Gynécologie et endocrinologie de la reproduction

Abstrait

Responsive Audit of Lower Segment Caesarean Section in a Private Hospital in Kuwait

Sangeeta Dhawan

 Objective: To evaluate current practice and audit against international standards for various parameters relating to elective lower segment caesarean section in our

institution. Design: Retrospective cohort study for all elective caesarean sections in a 6 months period. Methods Medical records of 163 elective caesarean sections done from October 2018 till April 2019 were reviewed after taking approval from the office of the Medical Director as per local policy for such an audit. The audit standards used as gold standards were from RCOG guidelines, NICE guidelines and from the Kuwait Ministry of Health. The audit criteria were antiemetic and antacid prophylaxis, antibiotic prophylaxis, type of antibiotic used and time of administration, thromboprophylaxis, documented consent and grade of lower segment caesarean section” and “type of anaesthesia and cord blood PH”. Results We achieved the standard of 100% compliance for consent & grade of lower segment caesarean section, cord blood PH, antacid prophylaxis and antiemetic prophylaxis. For the type of antibiotic, Cephalosporin was used in 73.6% of cases, timing of administration before skin incision was 44%, within 60 minutes of incision was 52% , and thromboprophylaxis was given in 78% of cases .For all these criteria the recommended standard was 100%. Regional anaesthesia was given in 53% against the recommended 95%, while general anaesthesia was given in 47% against the recommended 5%. Conclusion We are a large private hospital in Kuwait accredited by Joint Commission International and Accreditation Canada International with around 2000 deliveries per year. In order to maintain standards of care as per the established guidelines, audit of key interventions like elective lower segment caesarean section is done as part of our regular review cycle through New Mowasat Hospital Quality Systems Management Department.

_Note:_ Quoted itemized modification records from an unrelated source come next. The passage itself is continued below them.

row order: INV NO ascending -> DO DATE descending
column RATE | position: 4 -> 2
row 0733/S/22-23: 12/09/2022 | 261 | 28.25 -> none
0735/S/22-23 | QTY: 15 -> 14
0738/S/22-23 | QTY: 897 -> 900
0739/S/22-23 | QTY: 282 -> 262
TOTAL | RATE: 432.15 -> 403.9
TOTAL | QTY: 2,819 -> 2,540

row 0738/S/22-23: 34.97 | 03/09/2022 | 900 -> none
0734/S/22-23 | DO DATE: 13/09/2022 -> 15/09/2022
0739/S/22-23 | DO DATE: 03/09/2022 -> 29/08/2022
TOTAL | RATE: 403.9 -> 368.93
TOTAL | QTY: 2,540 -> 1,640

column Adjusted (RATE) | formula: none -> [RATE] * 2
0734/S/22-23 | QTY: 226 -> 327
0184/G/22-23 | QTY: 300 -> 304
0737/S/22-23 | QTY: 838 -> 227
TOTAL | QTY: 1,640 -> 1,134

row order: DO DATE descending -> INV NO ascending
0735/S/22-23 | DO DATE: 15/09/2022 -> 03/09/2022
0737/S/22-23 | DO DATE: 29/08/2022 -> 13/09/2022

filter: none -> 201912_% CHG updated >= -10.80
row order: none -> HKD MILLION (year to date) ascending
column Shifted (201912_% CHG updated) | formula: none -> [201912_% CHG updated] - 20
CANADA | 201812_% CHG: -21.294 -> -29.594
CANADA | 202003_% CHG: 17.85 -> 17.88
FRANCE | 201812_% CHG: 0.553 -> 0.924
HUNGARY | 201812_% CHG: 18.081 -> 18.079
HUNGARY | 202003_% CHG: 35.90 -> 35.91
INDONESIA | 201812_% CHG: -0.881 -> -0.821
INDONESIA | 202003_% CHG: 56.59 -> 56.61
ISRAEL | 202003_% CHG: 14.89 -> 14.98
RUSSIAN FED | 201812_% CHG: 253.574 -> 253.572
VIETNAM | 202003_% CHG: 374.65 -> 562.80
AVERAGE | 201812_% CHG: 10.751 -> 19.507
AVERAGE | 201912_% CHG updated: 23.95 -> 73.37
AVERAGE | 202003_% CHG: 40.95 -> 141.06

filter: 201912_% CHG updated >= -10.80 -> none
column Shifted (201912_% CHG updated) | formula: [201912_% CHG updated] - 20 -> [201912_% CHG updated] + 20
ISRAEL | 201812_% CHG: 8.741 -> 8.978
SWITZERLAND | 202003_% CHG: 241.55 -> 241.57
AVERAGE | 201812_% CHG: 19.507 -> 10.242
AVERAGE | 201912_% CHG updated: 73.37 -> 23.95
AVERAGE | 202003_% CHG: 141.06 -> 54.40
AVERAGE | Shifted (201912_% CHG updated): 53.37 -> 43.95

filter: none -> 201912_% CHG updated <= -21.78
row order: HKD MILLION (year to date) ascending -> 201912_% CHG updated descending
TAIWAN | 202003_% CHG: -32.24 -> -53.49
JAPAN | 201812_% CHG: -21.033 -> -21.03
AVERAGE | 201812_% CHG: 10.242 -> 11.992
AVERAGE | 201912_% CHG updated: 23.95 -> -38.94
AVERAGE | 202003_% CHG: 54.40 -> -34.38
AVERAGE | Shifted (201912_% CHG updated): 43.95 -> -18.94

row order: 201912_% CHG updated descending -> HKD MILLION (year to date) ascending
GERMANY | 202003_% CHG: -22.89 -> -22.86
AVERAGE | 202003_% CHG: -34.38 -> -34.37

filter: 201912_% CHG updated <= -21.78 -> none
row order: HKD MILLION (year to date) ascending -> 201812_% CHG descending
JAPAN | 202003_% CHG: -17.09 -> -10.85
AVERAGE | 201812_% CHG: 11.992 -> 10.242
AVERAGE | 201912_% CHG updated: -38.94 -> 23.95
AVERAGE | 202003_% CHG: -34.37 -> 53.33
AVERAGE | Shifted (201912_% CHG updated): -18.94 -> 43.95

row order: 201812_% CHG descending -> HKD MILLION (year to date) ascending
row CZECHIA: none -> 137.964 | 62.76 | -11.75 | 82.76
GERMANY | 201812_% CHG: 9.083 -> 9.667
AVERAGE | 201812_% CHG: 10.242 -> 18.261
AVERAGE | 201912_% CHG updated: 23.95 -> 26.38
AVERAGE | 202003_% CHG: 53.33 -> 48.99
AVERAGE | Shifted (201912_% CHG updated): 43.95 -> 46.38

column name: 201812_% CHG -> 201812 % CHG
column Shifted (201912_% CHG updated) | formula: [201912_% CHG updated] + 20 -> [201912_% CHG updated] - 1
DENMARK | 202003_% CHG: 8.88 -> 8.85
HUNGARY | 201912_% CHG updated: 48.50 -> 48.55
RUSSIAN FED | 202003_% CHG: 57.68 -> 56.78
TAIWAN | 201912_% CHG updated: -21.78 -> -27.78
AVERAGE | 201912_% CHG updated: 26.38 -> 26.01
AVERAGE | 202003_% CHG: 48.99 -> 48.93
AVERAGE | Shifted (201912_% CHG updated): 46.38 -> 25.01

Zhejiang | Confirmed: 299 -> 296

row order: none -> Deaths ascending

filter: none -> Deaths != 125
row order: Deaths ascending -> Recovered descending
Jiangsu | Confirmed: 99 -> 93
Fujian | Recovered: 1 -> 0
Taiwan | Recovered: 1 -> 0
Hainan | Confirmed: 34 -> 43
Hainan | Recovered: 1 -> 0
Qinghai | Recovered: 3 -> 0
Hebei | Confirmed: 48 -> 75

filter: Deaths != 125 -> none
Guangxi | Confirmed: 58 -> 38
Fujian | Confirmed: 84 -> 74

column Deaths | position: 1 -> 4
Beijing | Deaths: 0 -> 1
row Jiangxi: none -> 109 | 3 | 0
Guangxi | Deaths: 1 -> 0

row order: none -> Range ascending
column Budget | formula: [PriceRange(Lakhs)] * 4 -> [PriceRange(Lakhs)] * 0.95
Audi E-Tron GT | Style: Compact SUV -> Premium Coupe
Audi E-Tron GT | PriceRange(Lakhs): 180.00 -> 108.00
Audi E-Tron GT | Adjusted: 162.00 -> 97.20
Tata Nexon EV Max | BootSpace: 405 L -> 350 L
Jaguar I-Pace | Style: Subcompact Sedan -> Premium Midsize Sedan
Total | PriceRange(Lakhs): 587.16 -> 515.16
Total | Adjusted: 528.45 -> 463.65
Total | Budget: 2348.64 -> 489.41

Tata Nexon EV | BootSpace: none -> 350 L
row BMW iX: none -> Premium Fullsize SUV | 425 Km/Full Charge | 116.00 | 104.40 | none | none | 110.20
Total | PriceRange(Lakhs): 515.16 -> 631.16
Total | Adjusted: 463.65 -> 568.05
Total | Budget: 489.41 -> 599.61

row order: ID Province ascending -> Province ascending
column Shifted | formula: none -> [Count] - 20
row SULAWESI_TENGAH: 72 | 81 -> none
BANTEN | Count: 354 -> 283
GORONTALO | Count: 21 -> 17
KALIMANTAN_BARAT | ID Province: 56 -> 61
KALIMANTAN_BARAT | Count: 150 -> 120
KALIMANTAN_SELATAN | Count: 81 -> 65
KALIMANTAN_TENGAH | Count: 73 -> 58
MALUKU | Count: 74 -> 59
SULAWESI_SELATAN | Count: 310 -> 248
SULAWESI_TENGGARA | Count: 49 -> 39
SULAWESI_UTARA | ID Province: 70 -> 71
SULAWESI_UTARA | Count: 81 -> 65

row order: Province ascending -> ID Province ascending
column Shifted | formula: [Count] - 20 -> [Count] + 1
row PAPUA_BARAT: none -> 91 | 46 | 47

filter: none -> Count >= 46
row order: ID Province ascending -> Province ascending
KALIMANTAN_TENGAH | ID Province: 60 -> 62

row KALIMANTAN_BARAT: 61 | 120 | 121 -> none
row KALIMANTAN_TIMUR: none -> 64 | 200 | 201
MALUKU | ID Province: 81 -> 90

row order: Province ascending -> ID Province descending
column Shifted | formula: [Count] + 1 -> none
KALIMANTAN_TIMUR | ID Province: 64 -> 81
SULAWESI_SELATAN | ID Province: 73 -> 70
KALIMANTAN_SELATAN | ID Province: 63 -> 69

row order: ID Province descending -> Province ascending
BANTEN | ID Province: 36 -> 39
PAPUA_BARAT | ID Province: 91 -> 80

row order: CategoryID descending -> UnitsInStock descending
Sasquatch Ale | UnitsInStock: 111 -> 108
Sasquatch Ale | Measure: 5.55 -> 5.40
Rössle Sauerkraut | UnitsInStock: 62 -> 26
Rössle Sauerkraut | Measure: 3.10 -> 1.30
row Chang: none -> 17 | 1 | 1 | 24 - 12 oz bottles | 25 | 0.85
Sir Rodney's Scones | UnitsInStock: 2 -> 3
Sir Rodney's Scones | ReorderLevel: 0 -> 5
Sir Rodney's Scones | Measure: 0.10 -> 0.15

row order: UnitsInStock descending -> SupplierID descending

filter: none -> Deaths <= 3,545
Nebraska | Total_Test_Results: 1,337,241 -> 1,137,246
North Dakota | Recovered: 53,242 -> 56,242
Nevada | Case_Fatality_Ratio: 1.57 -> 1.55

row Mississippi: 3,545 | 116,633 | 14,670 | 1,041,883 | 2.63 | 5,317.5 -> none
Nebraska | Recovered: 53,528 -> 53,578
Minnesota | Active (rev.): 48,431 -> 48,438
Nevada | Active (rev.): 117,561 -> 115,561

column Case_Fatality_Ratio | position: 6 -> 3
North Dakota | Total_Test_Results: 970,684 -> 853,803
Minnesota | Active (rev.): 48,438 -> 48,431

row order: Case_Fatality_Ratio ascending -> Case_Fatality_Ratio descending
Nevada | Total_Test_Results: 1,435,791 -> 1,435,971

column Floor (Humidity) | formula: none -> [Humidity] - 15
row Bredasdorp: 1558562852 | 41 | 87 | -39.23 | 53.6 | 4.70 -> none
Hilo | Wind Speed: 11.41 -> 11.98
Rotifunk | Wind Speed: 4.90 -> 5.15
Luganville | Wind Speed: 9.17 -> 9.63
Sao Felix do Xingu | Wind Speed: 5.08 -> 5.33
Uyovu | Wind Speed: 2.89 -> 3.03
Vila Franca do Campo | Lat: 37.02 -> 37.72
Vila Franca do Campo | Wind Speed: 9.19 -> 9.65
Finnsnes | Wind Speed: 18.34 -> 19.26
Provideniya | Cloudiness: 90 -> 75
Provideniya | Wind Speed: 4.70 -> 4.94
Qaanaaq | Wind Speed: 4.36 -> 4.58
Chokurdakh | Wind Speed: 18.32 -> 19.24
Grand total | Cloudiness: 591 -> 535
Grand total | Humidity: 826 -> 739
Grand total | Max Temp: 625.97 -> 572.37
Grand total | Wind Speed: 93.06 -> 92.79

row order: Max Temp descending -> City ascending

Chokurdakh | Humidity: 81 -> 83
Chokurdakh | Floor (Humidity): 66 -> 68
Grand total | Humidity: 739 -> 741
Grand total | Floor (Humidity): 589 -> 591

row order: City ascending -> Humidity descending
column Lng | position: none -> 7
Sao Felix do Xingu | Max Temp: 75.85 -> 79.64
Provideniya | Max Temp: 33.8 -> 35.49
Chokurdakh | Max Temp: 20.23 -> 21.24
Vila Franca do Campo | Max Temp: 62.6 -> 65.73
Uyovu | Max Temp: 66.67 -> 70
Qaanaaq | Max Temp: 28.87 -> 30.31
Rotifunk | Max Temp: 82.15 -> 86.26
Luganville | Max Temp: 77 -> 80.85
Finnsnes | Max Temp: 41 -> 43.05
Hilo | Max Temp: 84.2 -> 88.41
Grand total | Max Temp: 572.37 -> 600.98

These results are encouraging in many areas yet highlight the need for improvement in others. Improving the quality of obstetric and perinatal care is an urgent priority worldwide and criteria-based clinical audits can play a key role in this process by critical analysis of current medical practice and identification of substandard care factors. Keeping medical records is the safe, economic and simple way to analyze cesarean sections. A re-audit to be undertaken after 1 year is planned. A multidisplinary approach with involvement of all stakeholders including the consumers, local audit department and obstetrics and gynecology department will be the way forward to achieve the change.